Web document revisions
******

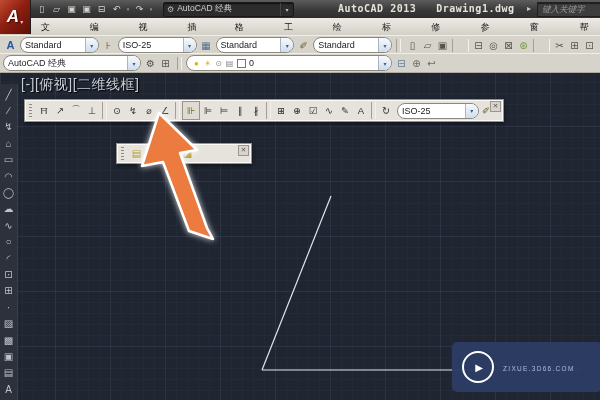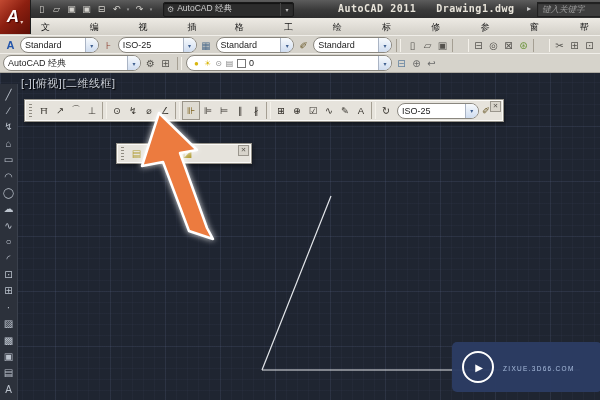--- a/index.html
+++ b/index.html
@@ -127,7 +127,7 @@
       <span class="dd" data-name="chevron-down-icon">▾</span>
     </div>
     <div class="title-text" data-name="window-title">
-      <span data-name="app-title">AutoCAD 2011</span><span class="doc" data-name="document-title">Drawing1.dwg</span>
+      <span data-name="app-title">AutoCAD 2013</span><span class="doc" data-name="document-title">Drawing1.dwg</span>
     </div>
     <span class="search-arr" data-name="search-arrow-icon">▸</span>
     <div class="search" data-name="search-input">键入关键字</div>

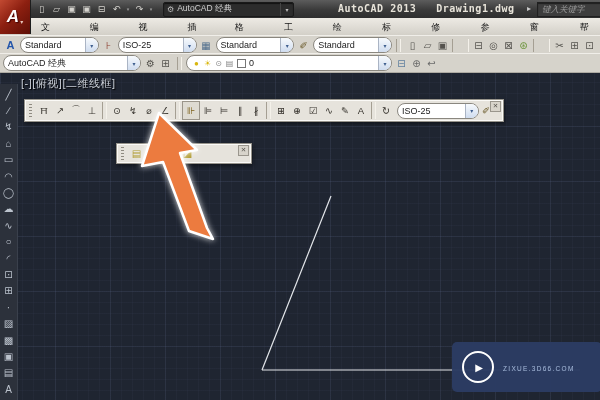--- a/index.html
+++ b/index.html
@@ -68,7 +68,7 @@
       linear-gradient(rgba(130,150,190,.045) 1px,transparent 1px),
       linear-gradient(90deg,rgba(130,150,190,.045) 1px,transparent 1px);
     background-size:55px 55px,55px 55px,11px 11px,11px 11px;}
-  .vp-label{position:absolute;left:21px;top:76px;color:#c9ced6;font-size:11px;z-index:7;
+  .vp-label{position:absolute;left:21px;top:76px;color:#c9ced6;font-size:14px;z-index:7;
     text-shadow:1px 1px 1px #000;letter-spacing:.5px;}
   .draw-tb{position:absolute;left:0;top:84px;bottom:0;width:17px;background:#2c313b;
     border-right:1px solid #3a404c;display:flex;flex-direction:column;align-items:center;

******

- **Description of the task**
Write out every line above exactly as it is, leaving out the pictures.

- **Response for this exercise**
--- a/index.html
+++ b/index.html
@@ -127,7 +127,7 @@
       <span class="dd" data-name="chevron-down-icon">▾</span>
     </div>
     <div class="title-text" data-name="window-title">
-      <span data-name="app-title">AutoCAD 2011</span><span class="doc" data-name="document-title">Drawing1.dwg</span>
+      <span data-name="app-title">AutoCAD 2013</span><span class="doc" data-name="document-title">Drawing1.dwg</span>
     </div>
     <span class="search-arr" data-name="search-arrow-icon">▸</span>
     <div class="search" data-name="search-input">键入关键字</div>

--- a/index.html
+++ b/index.html
@@ -68,7 +68,7 @@
       linear-gradient(rgba(130,150,190,.045) 1px,transparent 1px),
       linear-gradient(90deg,rgba(130,150,190,.045) 1px,transparent 1px);
     background-size:55px 55px,55px 55px,11px 11px,11px 11px;}
-  .vp-label{position:absolute;left:21px;top:76px;color:#c9ced6;font-size:11px;z-index:7;
+  .vp-label{position:absolute;left:21px;top:76px;color:#c9ced6;font-size:14px;z-index:7;
     text-shadow:1px 1px 1px #000;letter-spacing:.5px;}
   .draw-tb{position:absolute;left:0;top:84px;bottom:0;width:17px;background:#2c313b;
     border-right:1px solid #3a404c;display:flex;flex-direction:column;align-items:center;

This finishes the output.